New Zealand's stock exchange NZX has set up a specialist team to generate new public offerings and to target overseas businesses as it faces a dearth of listings and the loss of Xero, its star player. Investors were already fretting about the lack of new listings and weak liquidity in the Pacific nation's exchange, when global accounting software developer Xero announced it was abandoning the NZX to focus on its existing Australian listing.
NZX Chief Executive Mark Petersen described Xero's move as "disappointing" and acknowledged it gave renewed impetus to the market provider's strategy, which it launched work on at the start of this year, to focus on luring new companies to its main board.
"We absolutely recognise that we need to put a lot of emphasis on deepening the market, making it more liquid," Petersen told Reuters in a phone interview. NZX set up a team to generate more IPOs from local businesses by promoting the exchange to "influencers" such as accountants and investment bankers who worked with companies.
It was also targeting overseas firms operating in New Zealand, particularly in the insurance, travel and industrial sectors, arguing that listing on the NZX reinforced customers' awareness of the foreign company and enabled local employees to participate in company share schemes. The NZX attracted seven new listings in 2017, and that figure dropped to just one so far in 2017, frustrating brokers and fund managers.
"It has been quite a struggle," said Grant Williamson, director of Christchurch-based broker Hamilton Hindin Greene. "We'd love to have more options on the market to promote to our investors, for more diversification of our portfolios." Wellington-headquartered Xero said this month that it would quit the NZX in February as it focuses on its Australian listing.
The announcement shocked investors and prompted a round of soul-searching as to why one of the country's biggest commercial success stories had left the local exchange, on which it generated around 3 percent of annual trade. Xero Chief Executive Rod Drury told Reuters that the NZX was not enabling it to attract enough of the growth-focussed global investors that it wanted as it expands in overseas markets, including the United States.
"It's kind of inevitable and healthy that exceptional companies may graduate from a small market if you have global aspirations - that's a healthy system - but what that means is you've got to keep the other companies birthing," said Drury, who served as the exchange's director between 2009 and 2013. Xero first listed on the NZX in 2007 and its share price has since grown more than 33-fold.

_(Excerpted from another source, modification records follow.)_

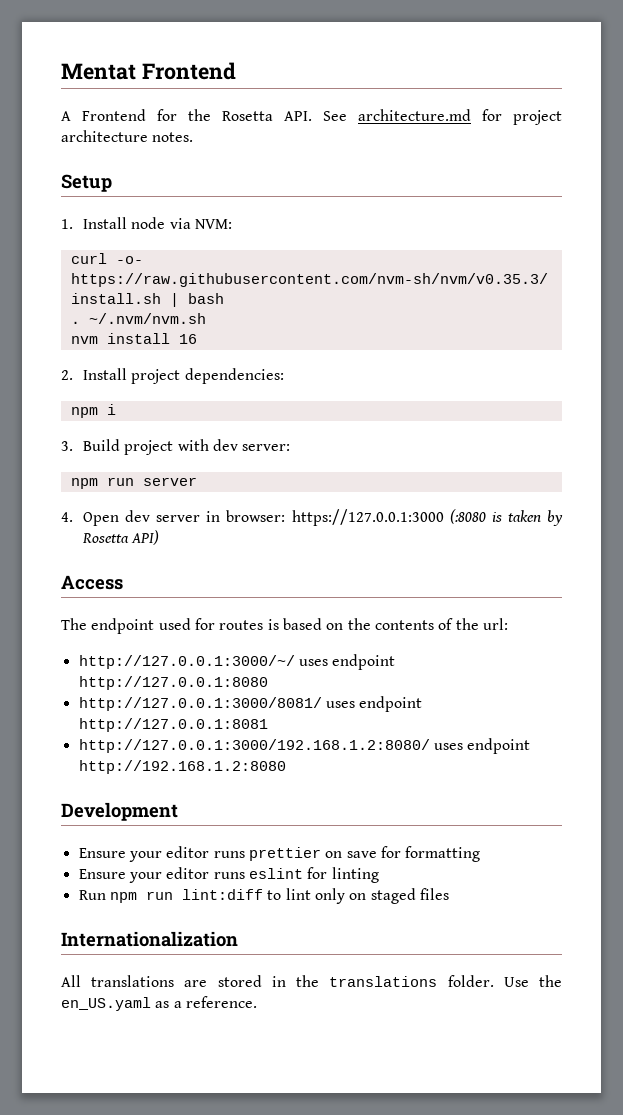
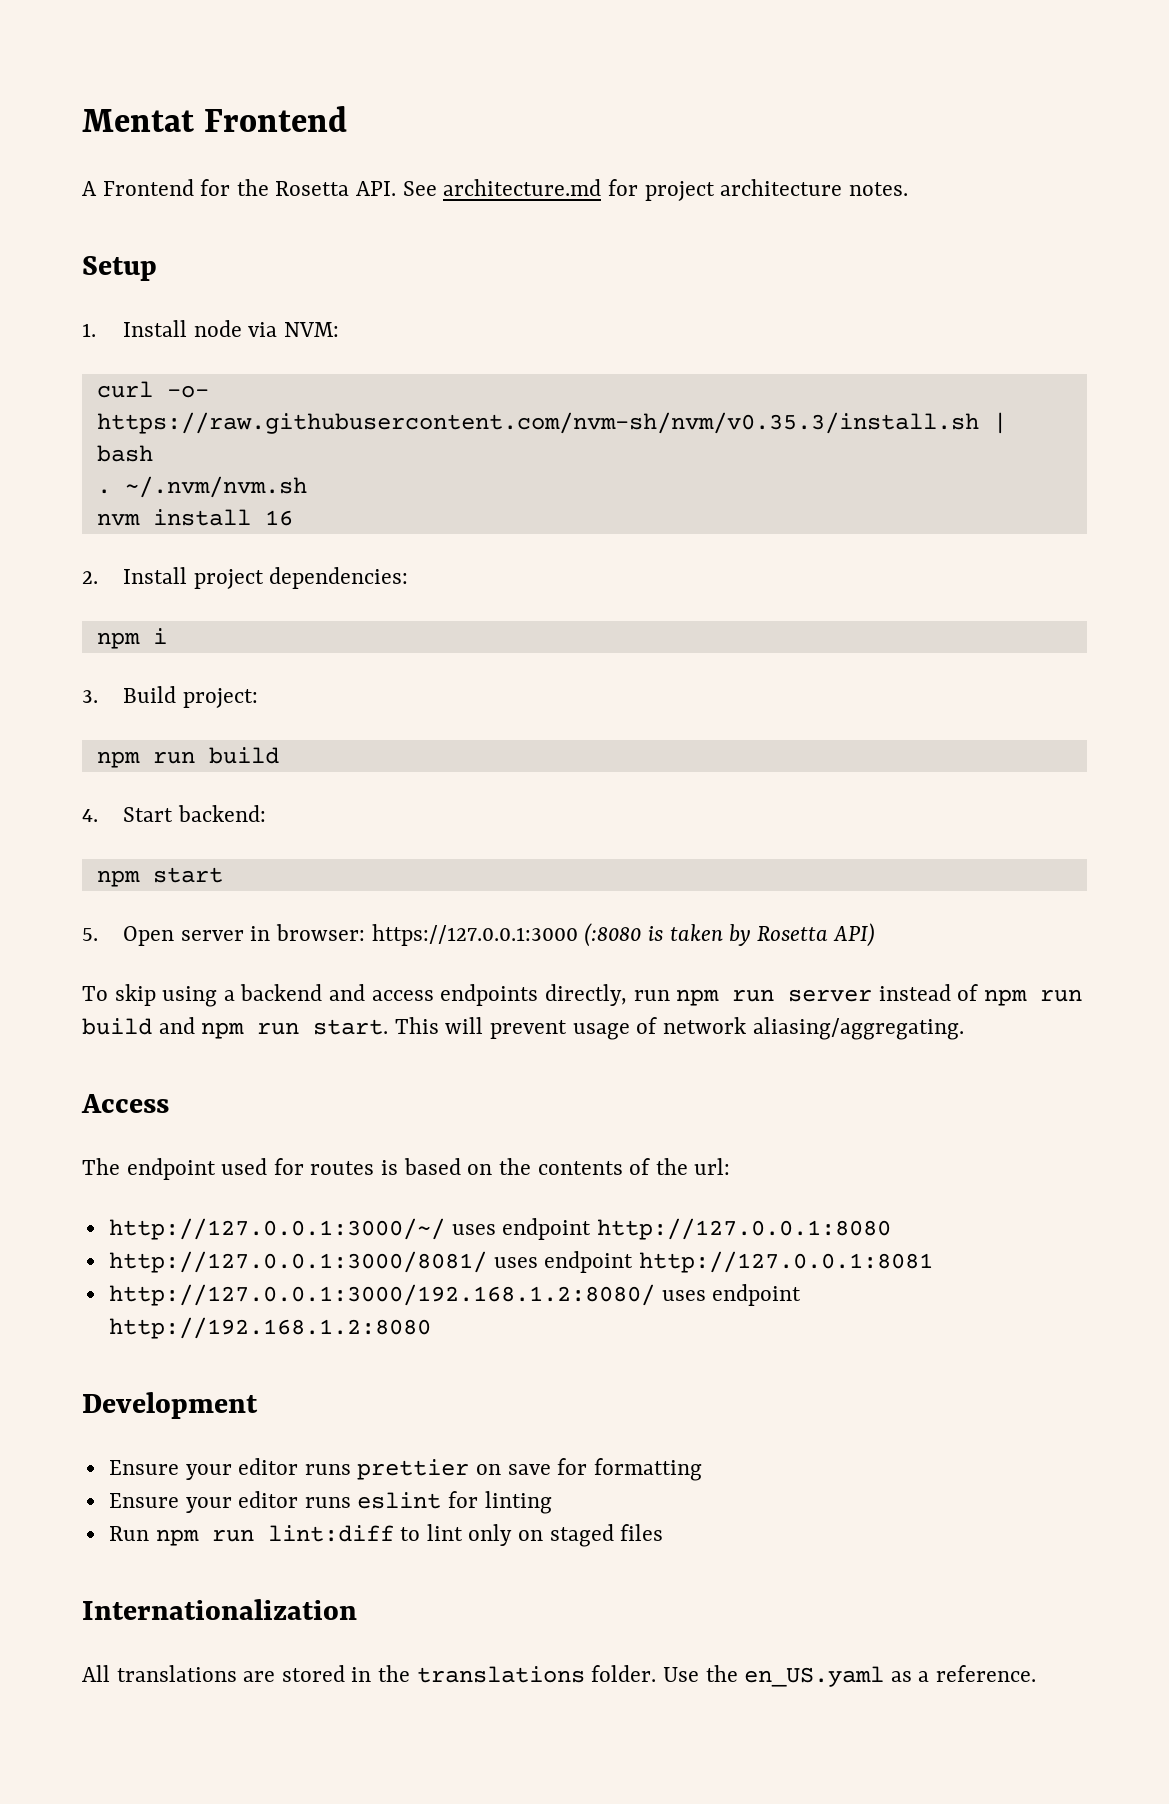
- 3. Build project with dev server:
- npm run server
- 4. Open dev server in browser: https://127.0.0.1:3000 (:8080 is taken by Rosetta API)
+ 3. Build project:
+ npm run build
+ 4. Start backend:
+ npm start
+ 5. Open server in browser: https://127.0.0.1:3000 (:8080 is taken by Rosetta API)
+ To skip using a backend and access endpoints directly, run npm run server instead of npm run build and npm run start. This will prevent usage of network aliasing/aggregating.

To get on major US investors' radar, Drury said Xero needed to be included in a higher-profile benchmark index. Funnelling all its trading into the ASX would likely see the firm hit the ASX 200 Index, compiled by Standard & Poors, in the first half of 2018, Drury said. The company's shares took an initial tumble after the de-listing was announced on November 9, but have since risen 2.5 percent to NZ$33.54 ($22.80).